Let me repeat that: IT IS IMPOSSIBLE. It's a pipe dream unless you're in the same or similarly lucrative professions, in which case it's a mere possibility but still not necessarily easy or feasible in your particular case even if you DON'T have kids. Two lawyers can do it, as long as they're both the same kind of lawyer (a big-firm lawyer and a prosecutor, however, can't). Two doctors can do it as long as they're similarly specialized--say, an oncologist and a cardiologist--but not an oncologist and a family physician. Two public schoolteachers can do it, but a public schoolteacher and a private school teacher may not be able to.
I could go on and on. All I'm trying to do is help you liberate yourself from the belief that somehow, despite being in a different profession and having made sacrifices in your own career in order to promote hubby's career, you still "should" somehow magically manage to contribute equal amounts of money to the household kitty.
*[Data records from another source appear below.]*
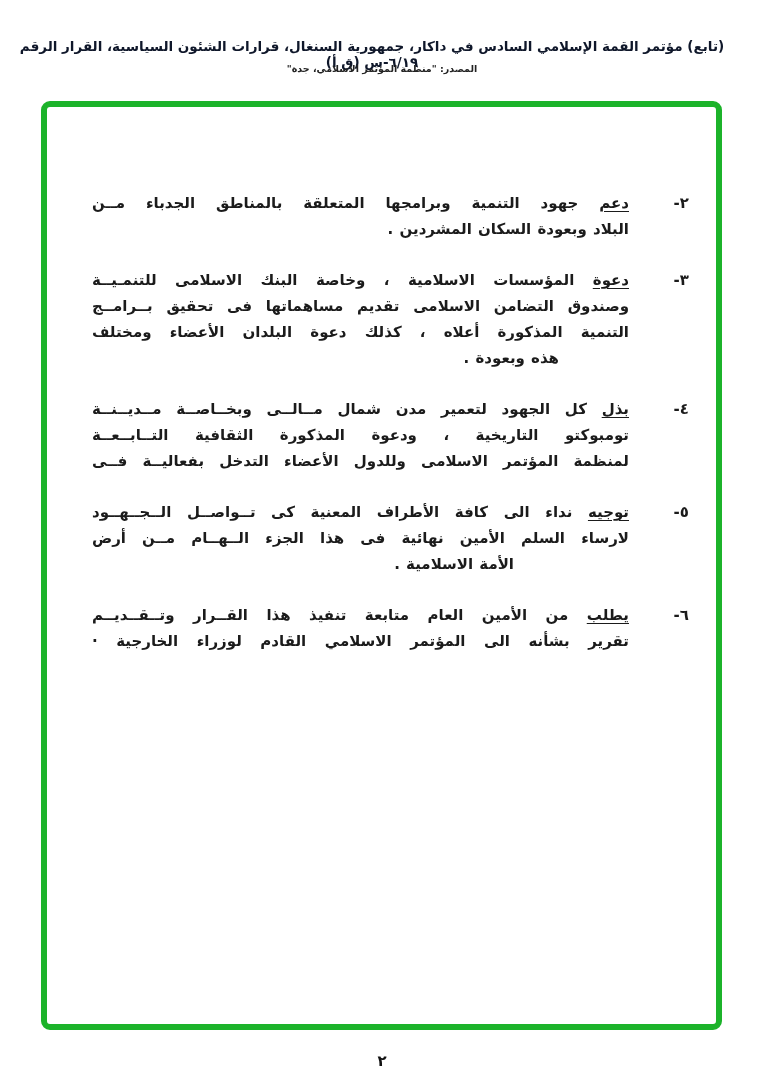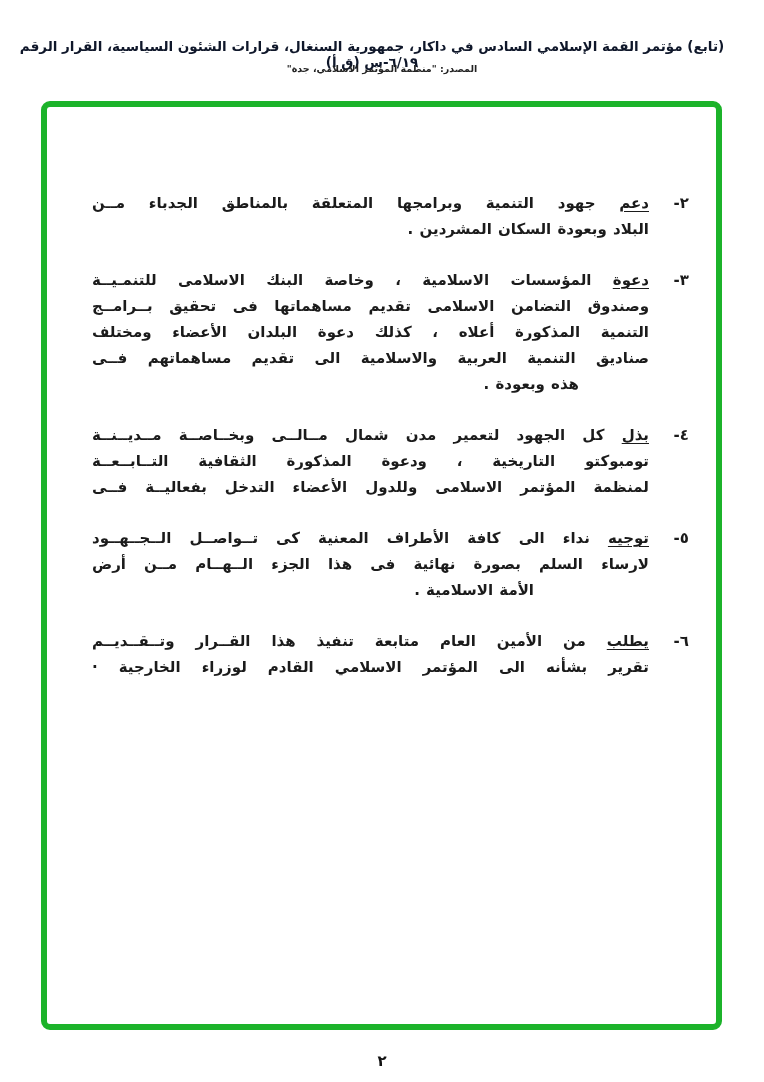"دعم جهود التنمية وبرامجها المتعلقة" .lines { margin-right: 4px -> 24px }
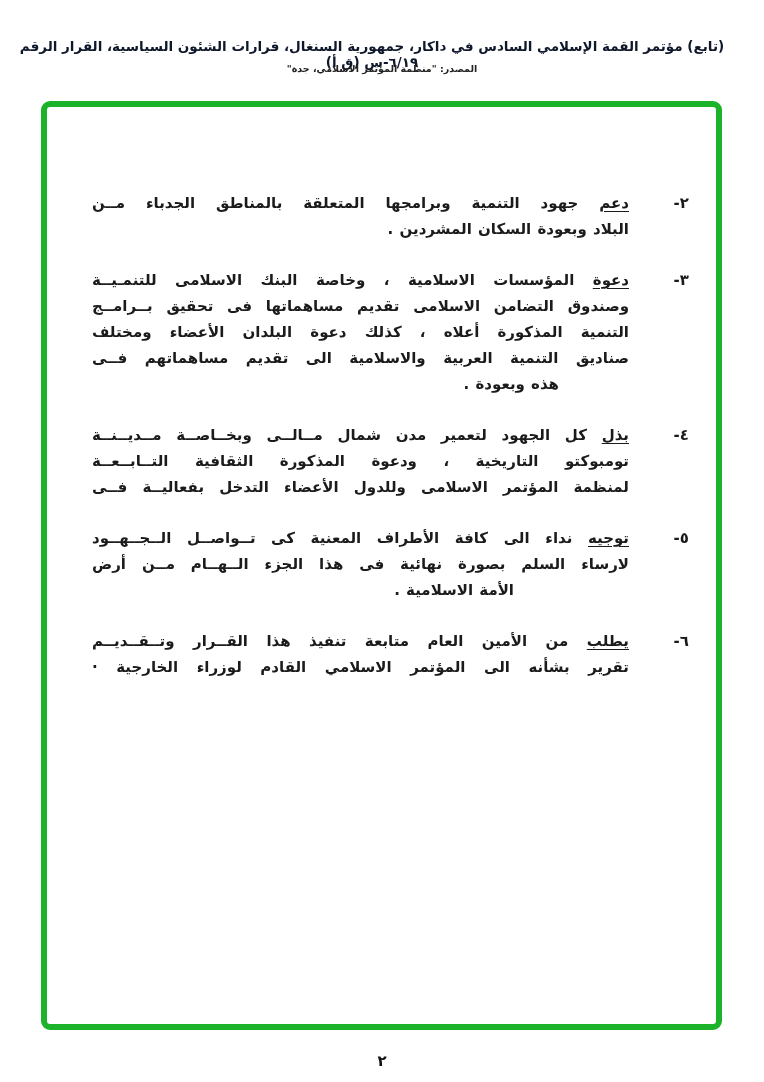"صناديق التنمية العربية والاسلامية الى" div.line { html: <div>صناديق التنمية العربية والاسلامية الى تقديم مساهماتهم فــى</div> -> none }
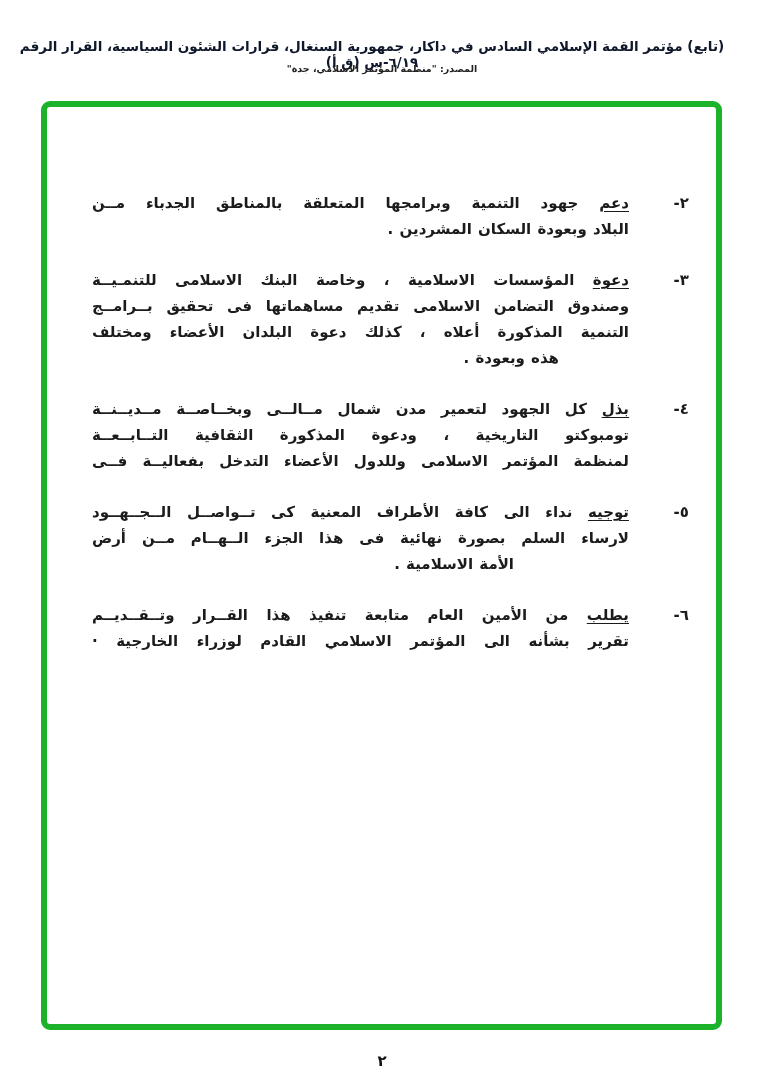"لارساء السلم بصورة نهائية فى" div.line { text: بصورة -> الأمين }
Step back. It's not all about money. You have contributed and will contribute by following DH in his medical career, letting him take opportunities he wanted to take but couldn't have taken if you had been as dedicated to your career as he is to his. You can straight-up quantify how much money you contributed by comparing all his new salaries (after the moves you enable him to make) to his prior salaries. But you don't even need to quantify it because there's also the intangible but profound satisfaction that he presumably will have from being able to have the career he wanted, thanks to your support.
Back to my situation. As I said, I make more than double what my very solvent spouse does, because I have a high-paying law career. And so here's how we divvy up the bills:
we contribute equal TIME, not equal money. Because time is the only real thing, right? I mean, the reason most of us here are so interested in money/financial freedom is because when you're set financially, you can spend your all too limited time on earth doing things you're really interested in, things you really find meaningful and/or fun and/or fulfilling.
So concretely what that means is that if it takes me 4 days' work to pay my portion of the mortgage, it should take him 4 days' work to pay his portion of the mortgage. To make the math easy let's pretend I earn exactly double what he does. Say $100k to his $50k, for $150k/year. And let's say our mortgage, taxes and insurance are $1500/mo. Of that $1500, I pay $1000 and he pays $500... and that way
we are contributing exactly equal amounts of TIME, because the time it takes me to earn $1000 is the same as the time it takes him to earn $500.
So basically what we did is add up all our monthly bills, have me contribute 2/3 of that amount to a joint account, have him contribute 1/3, and pay all our bills from there. Whatever's left is ours to do with as we please, although we tend to use a lot of what's left on joint projects and to count more things as joint expenses than some people would (we factor in our student loans, our vacation costs, our cell phone bills, yada yada, and split them all 2/3-1/3, because all these things are things that are useful or pleasurable to us as a couple... some people might just count their actual joint bills). But the point is, he could join a gym with zero guilt if he wanted to, because he is putting just as much TIME into the household kitty as I am. We are both equal contributors... of time.